Love Like Monster (Chapter 3)



Love Like Monster (Chapter 3)

Main cast       :
·         Choi Xi Hyun
·         Park Jae Hyuk
·         Han Yong Woo
Genre             : Relationship, Sadness, Friendship, Romance, Triangle Love, Family.

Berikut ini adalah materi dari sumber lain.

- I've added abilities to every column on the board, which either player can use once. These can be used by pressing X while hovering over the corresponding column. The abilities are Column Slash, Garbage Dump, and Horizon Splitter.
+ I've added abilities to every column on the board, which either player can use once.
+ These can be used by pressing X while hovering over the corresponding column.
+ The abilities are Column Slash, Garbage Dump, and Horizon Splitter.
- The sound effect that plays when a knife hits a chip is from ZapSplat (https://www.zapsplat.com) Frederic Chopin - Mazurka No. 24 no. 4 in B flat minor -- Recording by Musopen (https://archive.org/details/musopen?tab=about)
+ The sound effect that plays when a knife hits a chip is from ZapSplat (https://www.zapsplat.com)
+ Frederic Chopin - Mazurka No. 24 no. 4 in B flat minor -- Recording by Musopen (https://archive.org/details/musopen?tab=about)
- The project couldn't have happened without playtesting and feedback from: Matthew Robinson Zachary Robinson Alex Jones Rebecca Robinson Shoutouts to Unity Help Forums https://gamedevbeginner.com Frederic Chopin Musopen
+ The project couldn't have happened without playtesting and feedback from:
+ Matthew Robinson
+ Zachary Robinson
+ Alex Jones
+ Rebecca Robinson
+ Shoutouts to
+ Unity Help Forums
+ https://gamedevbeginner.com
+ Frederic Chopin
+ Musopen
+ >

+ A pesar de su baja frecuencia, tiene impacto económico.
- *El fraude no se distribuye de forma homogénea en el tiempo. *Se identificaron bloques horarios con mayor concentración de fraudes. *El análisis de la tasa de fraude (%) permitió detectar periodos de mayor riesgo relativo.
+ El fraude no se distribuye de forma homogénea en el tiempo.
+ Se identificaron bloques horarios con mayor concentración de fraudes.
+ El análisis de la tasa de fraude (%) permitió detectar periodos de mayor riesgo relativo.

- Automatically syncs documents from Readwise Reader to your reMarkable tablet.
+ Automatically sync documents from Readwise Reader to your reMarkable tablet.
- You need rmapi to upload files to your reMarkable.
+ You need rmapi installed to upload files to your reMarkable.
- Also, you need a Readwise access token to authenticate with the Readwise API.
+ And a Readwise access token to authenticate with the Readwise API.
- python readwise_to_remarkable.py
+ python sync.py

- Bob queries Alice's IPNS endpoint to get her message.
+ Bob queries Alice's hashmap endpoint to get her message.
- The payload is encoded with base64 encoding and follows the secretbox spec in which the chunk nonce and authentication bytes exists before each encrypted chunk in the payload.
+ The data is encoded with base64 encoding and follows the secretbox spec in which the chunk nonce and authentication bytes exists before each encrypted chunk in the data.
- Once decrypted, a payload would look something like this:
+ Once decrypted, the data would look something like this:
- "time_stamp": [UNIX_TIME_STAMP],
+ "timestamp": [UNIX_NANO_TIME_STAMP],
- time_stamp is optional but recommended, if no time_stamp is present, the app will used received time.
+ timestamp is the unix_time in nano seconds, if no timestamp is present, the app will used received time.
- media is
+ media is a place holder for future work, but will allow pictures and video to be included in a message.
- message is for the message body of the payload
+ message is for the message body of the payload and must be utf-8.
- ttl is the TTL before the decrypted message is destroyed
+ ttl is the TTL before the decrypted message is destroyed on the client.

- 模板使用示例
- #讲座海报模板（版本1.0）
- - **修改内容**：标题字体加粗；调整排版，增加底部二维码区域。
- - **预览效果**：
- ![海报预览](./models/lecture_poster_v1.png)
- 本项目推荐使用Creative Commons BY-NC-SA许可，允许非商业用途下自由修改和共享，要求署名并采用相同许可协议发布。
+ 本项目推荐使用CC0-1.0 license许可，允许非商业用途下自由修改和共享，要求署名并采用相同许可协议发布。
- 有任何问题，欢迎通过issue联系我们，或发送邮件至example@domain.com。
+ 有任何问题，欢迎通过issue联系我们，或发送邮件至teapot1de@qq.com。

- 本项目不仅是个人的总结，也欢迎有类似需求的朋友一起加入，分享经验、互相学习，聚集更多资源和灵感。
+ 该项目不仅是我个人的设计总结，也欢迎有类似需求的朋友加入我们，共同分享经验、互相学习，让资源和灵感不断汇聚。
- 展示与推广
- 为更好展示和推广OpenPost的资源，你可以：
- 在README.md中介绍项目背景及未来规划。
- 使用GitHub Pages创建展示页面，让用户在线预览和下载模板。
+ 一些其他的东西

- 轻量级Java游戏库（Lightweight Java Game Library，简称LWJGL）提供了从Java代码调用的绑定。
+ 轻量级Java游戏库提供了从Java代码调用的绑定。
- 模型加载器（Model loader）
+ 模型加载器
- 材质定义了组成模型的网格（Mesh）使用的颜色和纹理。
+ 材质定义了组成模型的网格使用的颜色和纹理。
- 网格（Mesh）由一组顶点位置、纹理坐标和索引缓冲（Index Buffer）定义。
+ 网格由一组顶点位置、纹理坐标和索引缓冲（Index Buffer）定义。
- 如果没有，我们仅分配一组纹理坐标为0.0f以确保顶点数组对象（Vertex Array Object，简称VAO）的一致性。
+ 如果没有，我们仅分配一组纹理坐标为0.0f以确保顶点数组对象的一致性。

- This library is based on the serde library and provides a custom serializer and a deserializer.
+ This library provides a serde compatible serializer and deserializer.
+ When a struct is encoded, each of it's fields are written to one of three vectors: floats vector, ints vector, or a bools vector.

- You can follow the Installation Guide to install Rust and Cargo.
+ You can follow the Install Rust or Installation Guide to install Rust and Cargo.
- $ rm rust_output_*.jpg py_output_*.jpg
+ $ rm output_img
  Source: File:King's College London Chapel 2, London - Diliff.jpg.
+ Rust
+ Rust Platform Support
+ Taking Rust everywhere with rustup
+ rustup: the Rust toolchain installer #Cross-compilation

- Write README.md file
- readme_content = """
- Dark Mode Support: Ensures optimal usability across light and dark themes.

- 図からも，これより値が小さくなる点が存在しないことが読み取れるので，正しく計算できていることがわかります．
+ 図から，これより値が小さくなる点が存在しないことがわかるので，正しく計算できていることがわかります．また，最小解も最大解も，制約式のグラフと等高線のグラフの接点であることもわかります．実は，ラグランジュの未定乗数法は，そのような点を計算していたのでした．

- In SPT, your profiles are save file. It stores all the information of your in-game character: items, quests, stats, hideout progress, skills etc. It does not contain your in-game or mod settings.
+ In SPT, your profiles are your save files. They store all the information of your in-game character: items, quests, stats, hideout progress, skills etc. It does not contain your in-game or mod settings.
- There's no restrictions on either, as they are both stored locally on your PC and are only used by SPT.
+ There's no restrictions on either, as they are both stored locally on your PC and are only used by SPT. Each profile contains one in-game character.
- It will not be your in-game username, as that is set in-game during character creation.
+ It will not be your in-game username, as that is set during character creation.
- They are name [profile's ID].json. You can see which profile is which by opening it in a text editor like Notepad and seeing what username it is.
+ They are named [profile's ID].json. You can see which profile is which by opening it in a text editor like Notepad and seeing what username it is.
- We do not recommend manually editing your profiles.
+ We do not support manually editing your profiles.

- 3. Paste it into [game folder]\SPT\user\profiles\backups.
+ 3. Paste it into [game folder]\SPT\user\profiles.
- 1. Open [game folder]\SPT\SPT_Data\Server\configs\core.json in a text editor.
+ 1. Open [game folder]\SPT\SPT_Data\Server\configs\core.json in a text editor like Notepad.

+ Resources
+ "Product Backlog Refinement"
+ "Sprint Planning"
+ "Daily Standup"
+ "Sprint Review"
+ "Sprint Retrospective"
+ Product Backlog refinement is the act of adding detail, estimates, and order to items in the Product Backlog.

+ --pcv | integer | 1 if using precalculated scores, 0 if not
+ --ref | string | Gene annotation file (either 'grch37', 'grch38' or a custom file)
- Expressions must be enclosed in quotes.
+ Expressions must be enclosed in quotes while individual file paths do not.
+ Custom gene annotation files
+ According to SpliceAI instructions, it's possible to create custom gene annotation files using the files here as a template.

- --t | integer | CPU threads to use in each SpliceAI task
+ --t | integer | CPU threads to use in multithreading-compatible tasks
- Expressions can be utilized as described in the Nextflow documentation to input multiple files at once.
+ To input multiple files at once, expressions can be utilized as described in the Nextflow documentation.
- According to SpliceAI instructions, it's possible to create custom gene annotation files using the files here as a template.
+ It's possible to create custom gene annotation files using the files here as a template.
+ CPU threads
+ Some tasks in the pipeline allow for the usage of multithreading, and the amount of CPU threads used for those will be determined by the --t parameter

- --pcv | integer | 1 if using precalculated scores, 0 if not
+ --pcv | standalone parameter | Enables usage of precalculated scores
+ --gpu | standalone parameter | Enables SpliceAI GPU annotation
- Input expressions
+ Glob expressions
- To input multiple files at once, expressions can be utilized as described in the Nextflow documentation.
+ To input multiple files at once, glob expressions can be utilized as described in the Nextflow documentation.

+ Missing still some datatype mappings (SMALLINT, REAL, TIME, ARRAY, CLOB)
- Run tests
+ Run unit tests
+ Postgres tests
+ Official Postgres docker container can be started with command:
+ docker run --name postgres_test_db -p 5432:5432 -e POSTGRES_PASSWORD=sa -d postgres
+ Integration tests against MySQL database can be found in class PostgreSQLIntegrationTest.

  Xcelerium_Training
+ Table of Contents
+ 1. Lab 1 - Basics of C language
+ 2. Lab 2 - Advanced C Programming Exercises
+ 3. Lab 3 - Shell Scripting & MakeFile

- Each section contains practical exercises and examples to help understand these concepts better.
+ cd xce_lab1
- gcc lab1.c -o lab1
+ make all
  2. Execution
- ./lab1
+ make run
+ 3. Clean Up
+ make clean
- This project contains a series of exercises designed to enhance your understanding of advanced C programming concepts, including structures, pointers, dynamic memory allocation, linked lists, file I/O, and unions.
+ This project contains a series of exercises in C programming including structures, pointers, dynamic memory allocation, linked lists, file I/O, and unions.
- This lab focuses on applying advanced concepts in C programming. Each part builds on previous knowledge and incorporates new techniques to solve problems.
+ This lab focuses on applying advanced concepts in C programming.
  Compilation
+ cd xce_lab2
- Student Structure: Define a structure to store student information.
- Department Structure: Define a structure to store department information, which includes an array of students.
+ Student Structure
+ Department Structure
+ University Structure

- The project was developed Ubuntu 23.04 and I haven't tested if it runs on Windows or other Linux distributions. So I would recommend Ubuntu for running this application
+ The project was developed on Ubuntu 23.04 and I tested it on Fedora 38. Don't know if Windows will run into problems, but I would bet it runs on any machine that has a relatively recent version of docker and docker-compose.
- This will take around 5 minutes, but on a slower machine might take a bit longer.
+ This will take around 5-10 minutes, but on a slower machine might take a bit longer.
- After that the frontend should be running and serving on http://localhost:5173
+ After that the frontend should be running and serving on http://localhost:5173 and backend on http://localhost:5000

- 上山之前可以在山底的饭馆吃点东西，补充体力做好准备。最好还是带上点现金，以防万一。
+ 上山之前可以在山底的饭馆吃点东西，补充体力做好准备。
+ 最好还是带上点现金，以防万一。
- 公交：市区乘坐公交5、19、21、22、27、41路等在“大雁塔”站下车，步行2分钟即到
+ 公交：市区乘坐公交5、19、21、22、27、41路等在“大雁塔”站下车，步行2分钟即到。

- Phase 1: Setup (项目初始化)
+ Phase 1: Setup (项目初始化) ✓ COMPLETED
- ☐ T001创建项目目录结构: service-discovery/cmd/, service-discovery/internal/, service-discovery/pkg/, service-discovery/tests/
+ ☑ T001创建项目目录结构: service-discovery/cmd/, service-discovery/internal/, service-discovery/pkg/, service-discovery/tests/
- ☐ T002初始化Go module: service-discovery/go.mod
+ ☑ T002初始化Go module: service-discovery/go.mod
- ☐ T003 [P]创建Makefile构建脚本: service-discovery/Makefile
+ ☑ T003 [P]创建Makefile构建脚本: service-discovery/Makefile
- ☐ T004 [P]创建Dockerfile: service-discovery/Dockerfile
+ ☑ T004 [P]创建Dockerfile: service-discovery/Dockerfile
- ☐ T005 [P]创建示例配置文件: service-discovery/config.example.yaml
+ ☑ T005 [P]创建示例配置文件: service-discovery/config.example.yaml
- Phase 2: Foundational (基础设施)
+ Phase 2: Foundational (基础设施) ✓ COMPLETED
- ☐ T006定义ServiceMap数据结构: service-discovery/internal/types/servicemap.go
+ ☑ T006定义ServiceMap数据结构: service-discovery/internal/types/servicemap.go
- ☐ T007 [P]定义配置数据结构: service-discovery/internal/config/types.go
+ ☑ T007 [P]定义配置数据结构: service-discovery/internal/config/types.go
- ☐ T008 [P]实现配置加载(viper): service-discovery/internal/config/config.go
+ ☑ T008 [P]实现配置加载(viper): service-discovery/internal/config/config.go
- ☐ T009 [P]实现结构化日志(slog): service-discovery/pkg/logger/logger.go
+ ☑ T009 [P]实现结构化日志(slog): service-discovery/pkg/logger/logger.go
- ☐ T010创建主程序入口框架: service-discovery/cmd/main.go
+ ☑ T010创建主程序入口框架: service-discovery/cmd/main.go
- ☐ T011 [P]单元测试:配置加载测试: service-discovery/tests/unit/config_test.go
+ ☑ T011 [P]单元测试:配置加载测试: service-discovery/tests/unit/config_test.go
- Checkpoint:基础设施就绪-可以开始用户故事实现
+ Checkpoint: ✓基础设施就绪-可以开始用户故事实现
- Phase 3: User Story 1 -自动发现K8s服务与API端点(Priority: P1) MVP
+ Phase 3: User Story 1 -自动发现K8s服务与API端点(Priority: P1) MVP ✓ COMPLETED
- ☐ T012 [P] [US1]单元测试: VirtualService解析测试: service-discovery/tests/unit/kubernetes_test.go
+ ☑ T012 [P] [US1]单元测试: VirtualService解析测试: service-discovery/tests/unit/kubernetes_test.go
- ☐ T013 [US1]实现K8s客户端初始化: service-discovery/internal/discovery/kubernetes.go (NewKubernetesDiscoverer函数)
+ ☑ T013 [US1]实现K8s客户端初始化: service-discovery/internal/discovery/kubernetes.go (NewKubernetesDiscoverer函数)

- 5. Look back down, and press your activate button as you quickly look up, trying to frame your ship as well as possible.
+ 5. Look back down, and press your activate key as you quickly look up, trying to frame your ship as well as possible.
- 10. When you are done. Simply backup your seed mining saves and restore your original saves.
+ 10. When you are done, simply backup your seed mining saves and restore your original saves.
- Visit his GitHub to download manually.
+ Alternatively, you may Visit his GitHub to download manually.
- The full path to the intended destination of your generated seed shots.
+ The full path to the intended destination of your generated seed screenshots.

Lenght           : Chapter
Happy Reading
“Dimana kau saat aku menginginkanmu berada di sampingku? Kemana larinya kau saat aku berjuang untuk satu-satunya makhluk yang kupikir bisa memberiku kebahagiaan nyata? Seringkali kumaafkan ketidakhadiranmu, seringkali kumaklumi kesalahanmu, dan selalu kuberikan senyum terbaik ketika sesungguhnya aku ingin menangis”. - Xi Hyun.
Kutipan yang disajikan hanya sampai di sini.